Start of WORKING DATA

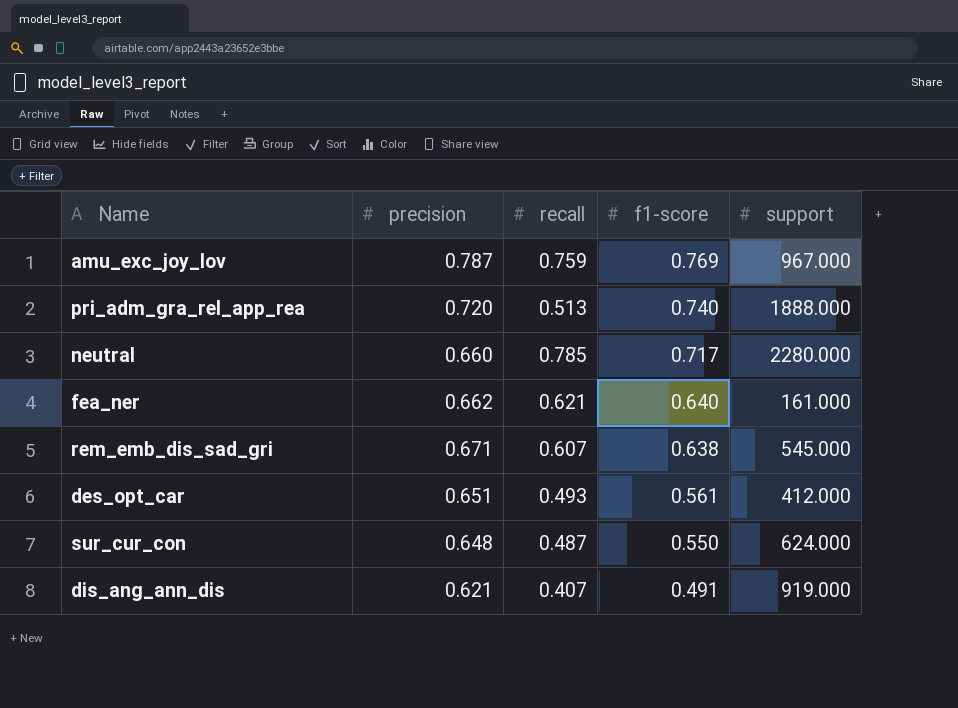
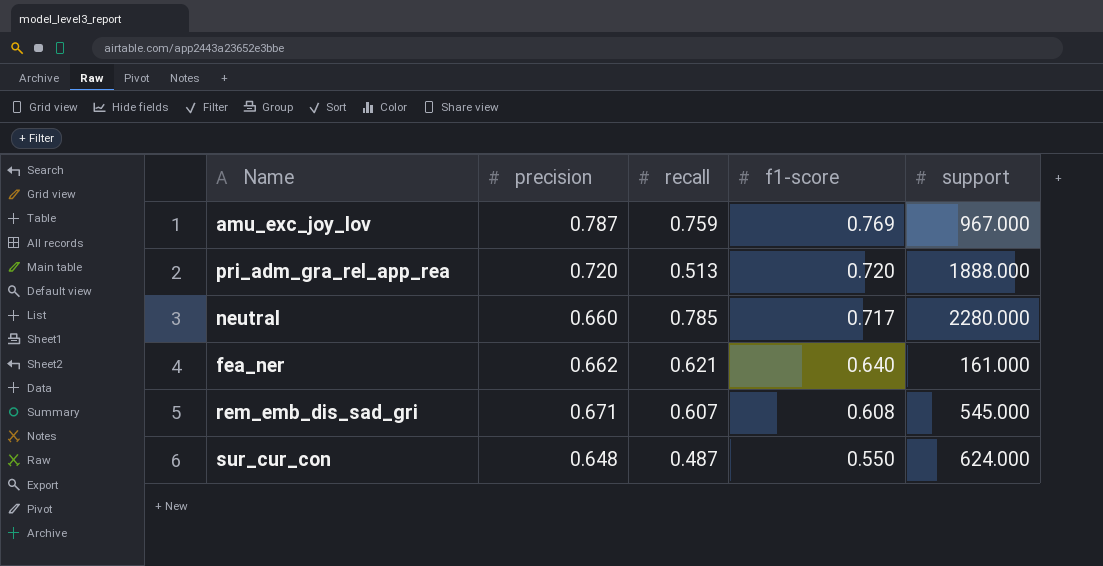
row des_opt_car: 0.651 | 0.493 | 0.561 | 412.000 -> none
row dis_ang_ann_dis: 0.621 | 0.407 | 0.491 | 919.000 -> none
pri_adm_gra_rel_app_rea | f1-score: 0.740 -> 0.720
rem_emb_dis_sad_gri | f1-score: 0.638 -> 0.608

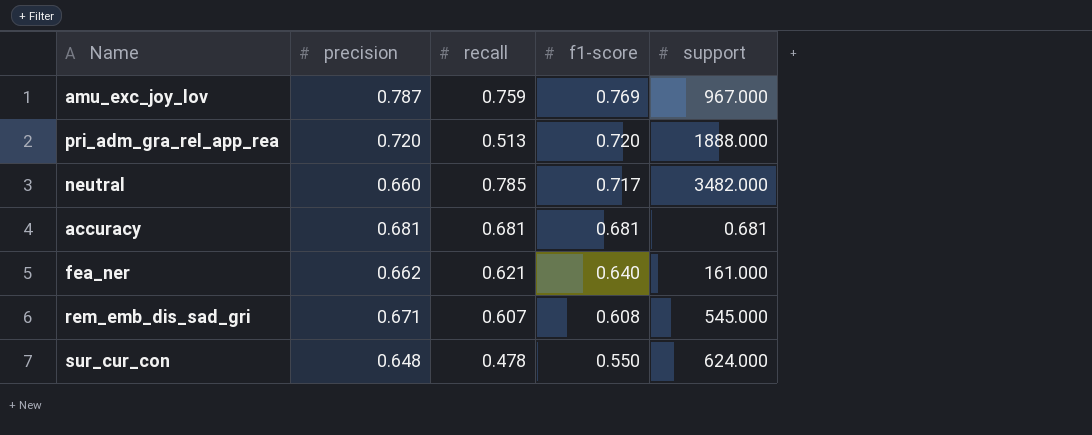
neutral | support: 2280.000 -> 3482.000
row accuracy: none -> 0.681 | 0.681 | 0.681 | 0.681
sur_cur_con | recall: 0.487 -> 0.478

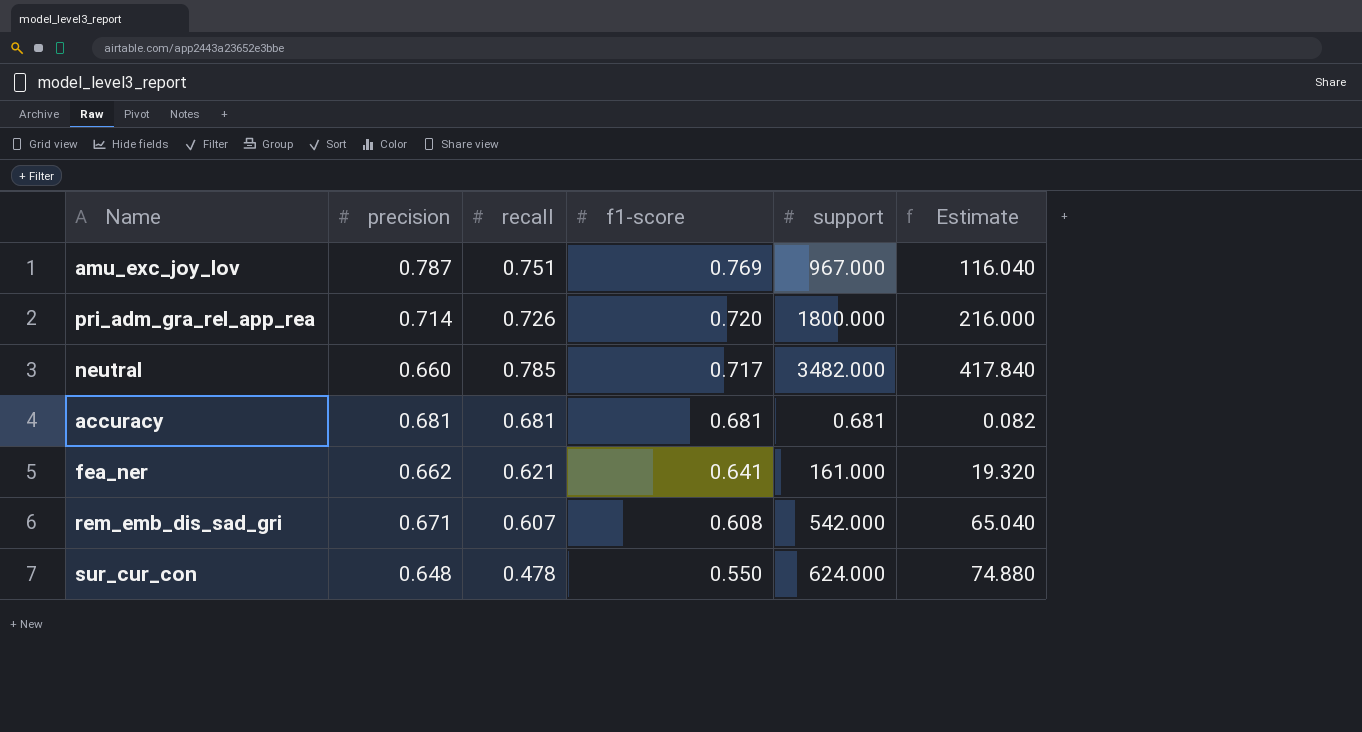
column Estimate | formula: none -> [support] * 0.12
amu_exc_joy_lov | recall: 0.759 -> 0.751
pri_adm_gra_rel_app_rea | precision: 0.720 -> 0.714
pri_adm_gra_rel_app_rea | recall: 0.513 -> 0.726
pri_adm_gra_rel_app_rea | support: 1888.000 -> 1800.000
fea_ner | f1-score: 0.640 -> 0.641
rem_emb_dis_sad_gri | support: 545.000 -> 542.000

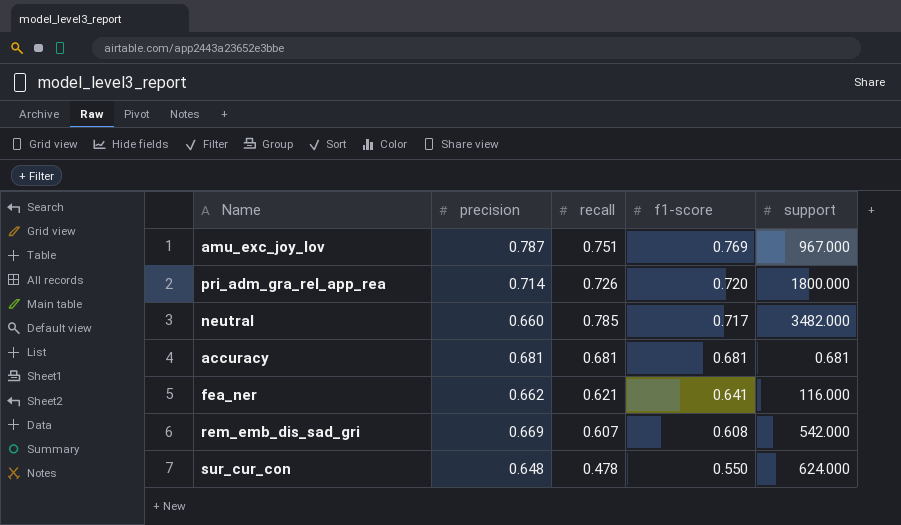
column Estimate | formula: [support] * 0.12 -> none
fea_ner | support: 161.000 -> 116.000
rem_emb_dis_sad_gri | precision: 0.671 -> 0.669

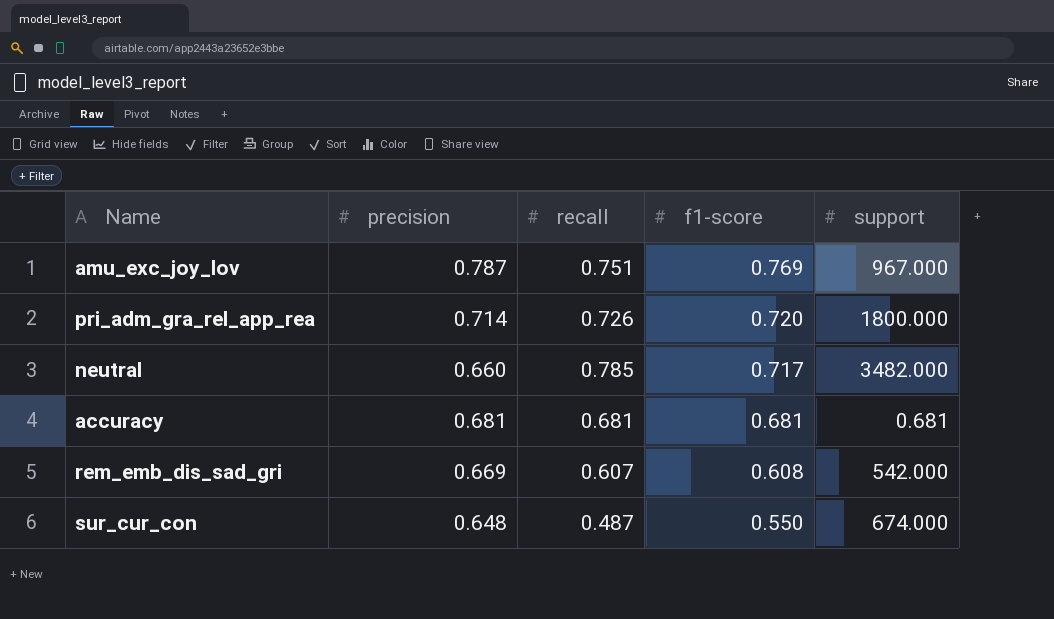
row fea_ner: 0.662 | 0.621 | 0.641 | 116.000 -> none
sur_cur_con | recall: 0.478 -> 0.487
sur_cur_con | support: 624.000 -> 674.000

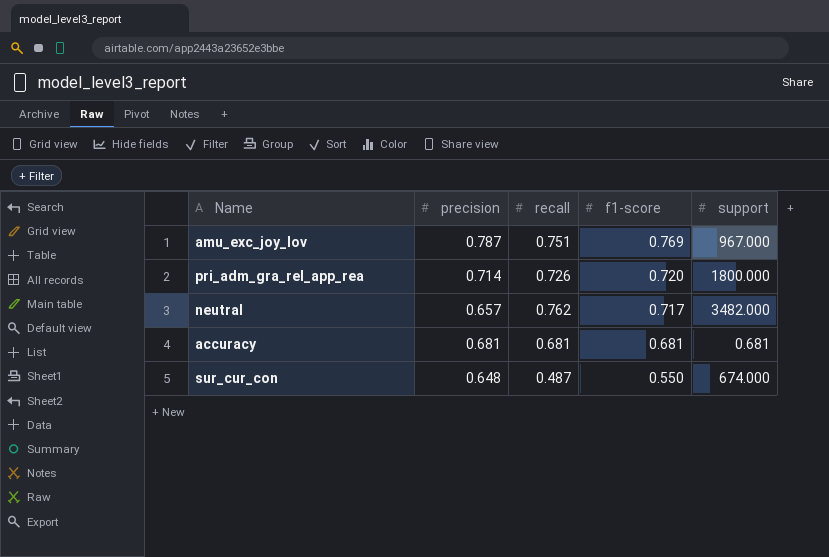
row rem_emb_dis_sad_gri: 0.669 | 0.607 | 0.608 | 542.000 -> none
neutral | precision: 0.660 -> 0.657
neutral | recall: 0.785 -> 0.762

End of WORKING DATA

### WORK REQUEST
Copy the lines above that hold the word "column".

### TASK RESPONSE
column Estimate | formula: none -> [support] * 0.12
column Estimate | formula: [support] * 0.12 -> none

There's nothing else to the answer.